**Work required**.
Find every line of the records that has "body" and return it.

◆ ◆ ◆

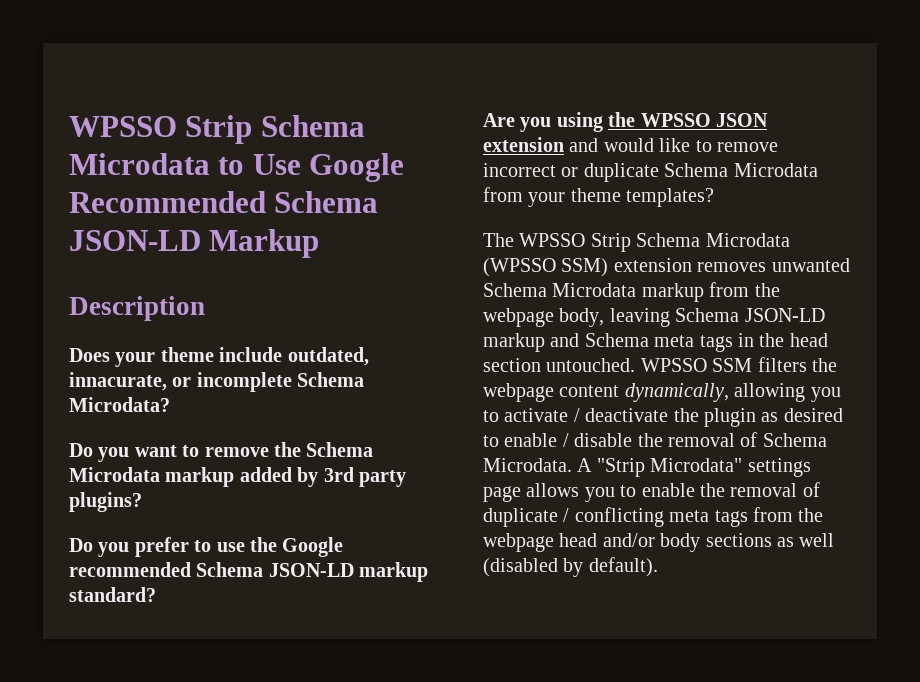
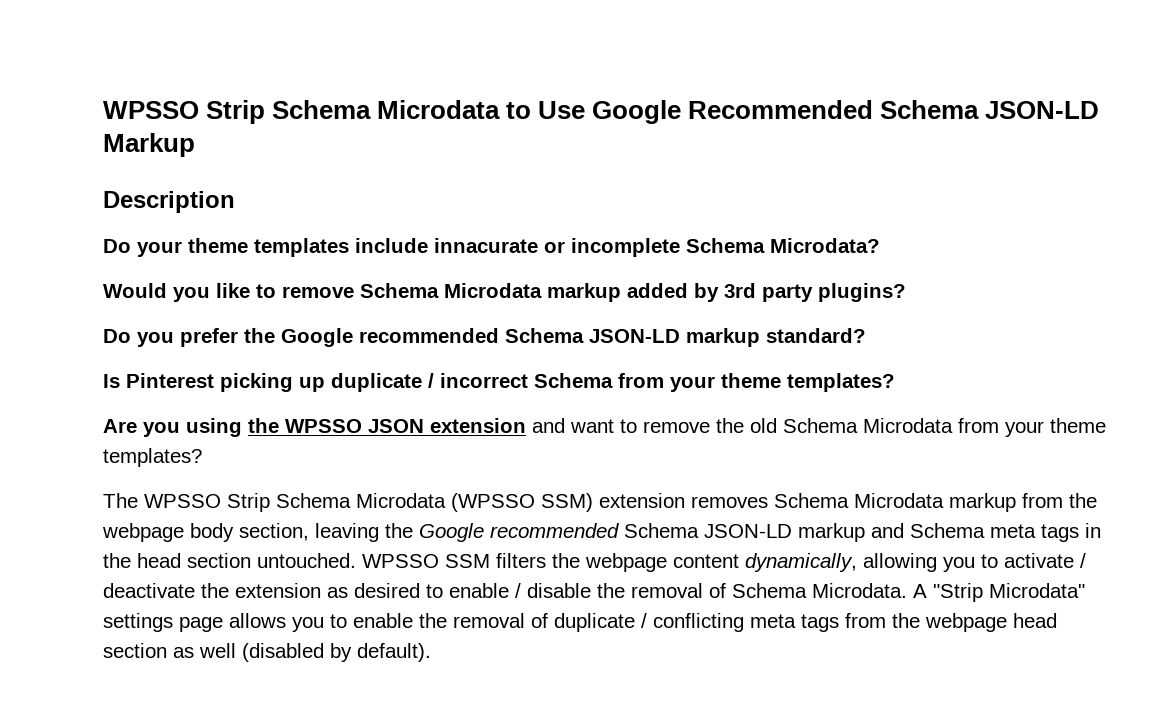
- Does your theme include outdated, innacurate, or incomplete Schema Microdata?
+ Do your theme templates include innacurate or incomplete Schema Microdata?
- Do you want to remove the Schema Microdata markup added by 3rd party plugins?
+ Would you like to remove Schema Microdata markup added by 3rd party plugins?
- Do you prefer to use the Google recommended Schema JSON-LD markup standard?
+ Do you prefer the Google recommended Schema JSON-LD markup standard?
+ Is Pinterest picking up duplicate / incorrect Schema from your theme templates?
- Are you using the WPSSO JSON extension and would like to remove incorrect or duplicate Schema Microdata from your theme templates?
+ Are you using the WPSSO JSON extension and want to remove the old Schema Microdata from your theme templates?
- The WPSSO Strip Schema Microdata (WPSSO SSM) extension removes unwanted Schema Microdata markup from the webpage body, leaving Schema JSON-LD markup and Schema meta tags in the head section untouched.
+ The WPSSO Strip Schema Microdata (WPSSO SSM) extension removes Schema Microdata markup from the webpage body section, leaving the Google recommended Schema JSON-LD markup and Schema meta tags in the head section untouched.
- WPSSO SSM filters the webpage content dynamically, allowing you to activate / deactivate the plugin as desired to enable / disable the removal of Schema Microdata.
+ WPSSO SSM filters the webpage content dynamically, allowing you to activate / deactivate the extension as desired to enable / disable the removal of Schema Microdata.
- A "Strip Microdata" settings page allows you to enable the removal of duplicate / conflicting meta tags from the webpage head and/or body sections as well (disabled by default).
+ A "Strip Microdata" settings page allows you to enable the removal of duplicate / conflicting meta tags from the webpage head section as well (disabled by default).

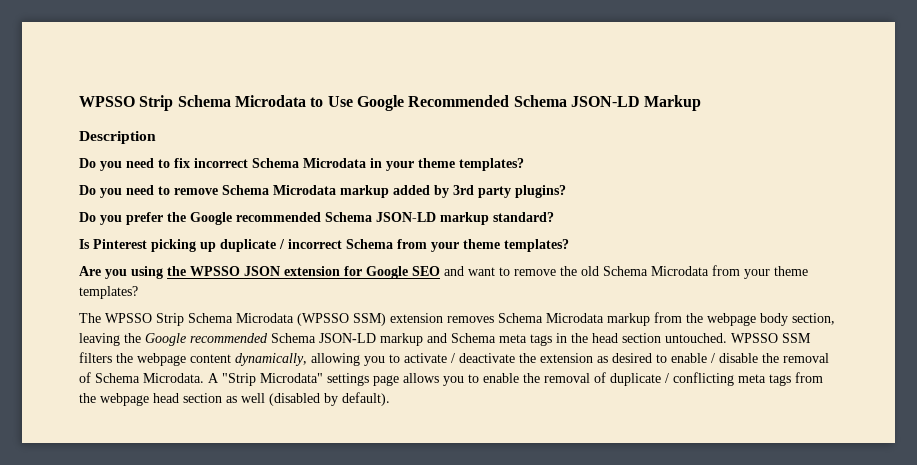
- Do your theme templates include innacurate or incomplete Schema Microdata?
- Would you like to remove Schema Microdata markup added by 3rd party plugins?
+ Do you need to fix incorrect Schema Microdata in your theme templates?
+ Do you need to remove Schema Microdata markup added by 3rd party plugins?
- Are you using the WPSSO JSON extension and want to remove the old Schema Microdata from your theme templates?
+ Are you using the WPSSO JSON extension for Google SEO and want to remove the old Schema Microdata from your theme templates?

◆ ◆ ◆

**Answer to this exercise**.
- The WPSSO Strip Schema Microdata (WPSSO SSM) extension removes unwanted Schema Microdata markup from the webpage body, leaving Schema JSON-LD markup and Schema meta tags in the head section untouched.
+ The WPSSO Strip Schema Microdata (WPSSO SSM) extension removes Schema Microdata markup from the webpage body section, leaving the Google recommended Schema JSON-LD markup and Schema meta tags in the head section untouched.
- A "Strip Microdata" settings page allows you to enable the removal of duplicate / conflicting meta tags from the webpage head and/or body sections as well (disabled by default).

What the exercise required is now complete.